• Description of the task: Repeat every record below exactly, omitting any pictures.

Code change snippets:
--------------------

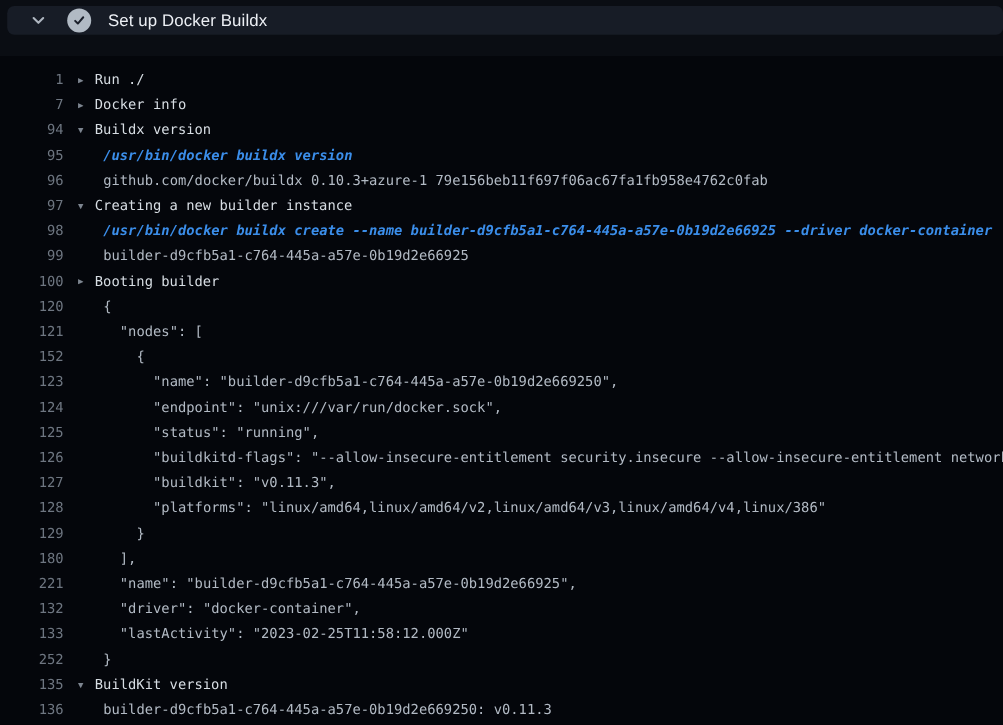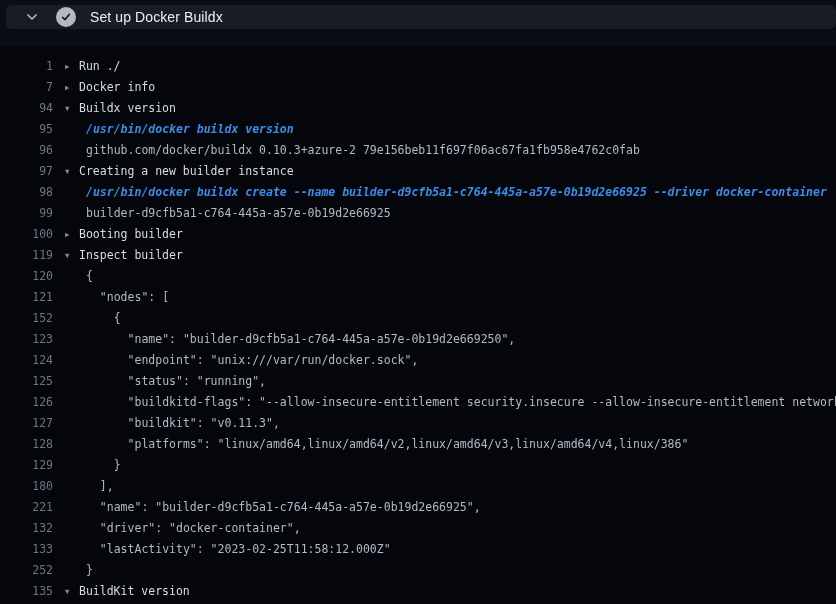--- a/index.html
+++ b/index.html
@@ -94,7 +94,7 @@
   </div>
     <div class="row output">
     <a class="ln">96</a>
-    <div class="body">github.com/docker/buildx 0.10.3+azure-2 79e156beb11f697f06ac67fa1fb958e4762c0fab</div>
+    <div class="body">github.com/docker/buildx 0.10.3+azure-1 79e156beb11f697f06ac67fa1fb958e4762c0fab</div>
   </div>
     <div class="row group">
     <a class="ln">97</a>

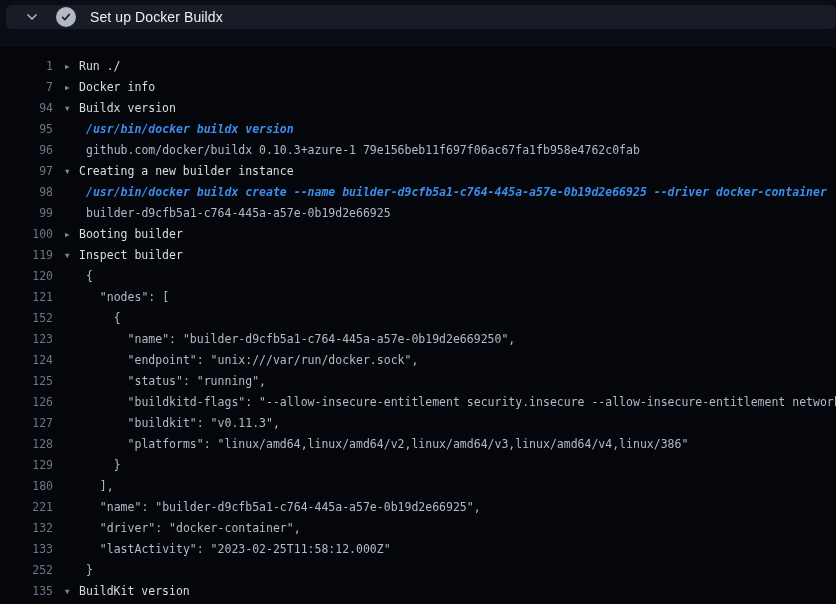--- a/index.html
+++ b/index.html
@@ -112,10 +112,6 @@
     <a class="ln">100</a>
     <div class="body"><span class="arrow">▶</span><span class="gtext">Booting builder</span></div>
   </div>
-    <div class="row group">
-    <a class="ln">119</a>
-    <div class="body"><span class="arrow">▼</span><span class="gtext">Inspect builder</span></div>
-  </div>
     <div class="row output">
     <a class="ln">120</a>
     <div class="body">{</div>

--------------------

• Response to this task:
--- a/index.html
+++ b/index.html
@@ -94,7 +94,7 @@
   </div>
     <div class="row output">
     <a class="ln">96</a>
-    <div class="body">github.com/docker/buildx 0.10.3+azure-2 79e156beb11f697f06ac67fa1fb958e4762c0fab</div>
+    <div class="body">github.com/docker/buildx 0.10.3+azure-1 79e156beb11f697f06ac67fa1fb958e4762c0fab</div>
   </div>
     <div class="row group">
     <a class="ln">97</a>

--- a/index.html
+++ b/index.html
@@ -112,10 +112,6 @@
     <a class="ln">100</a>
     <div class="body"><span class="arrow">▶</span><span class="gtext">Booting builder</span></div>
   </div>
-    <div class="row group">
-    <a class="ln">119</a>
-    <div class="body"><span class="arrow">▼</span><span class="gtext">Inspect builder</span></div>
-  </div>
     <div class="row output">
     <a class="ln">120</a>
     <div class="body">{</div>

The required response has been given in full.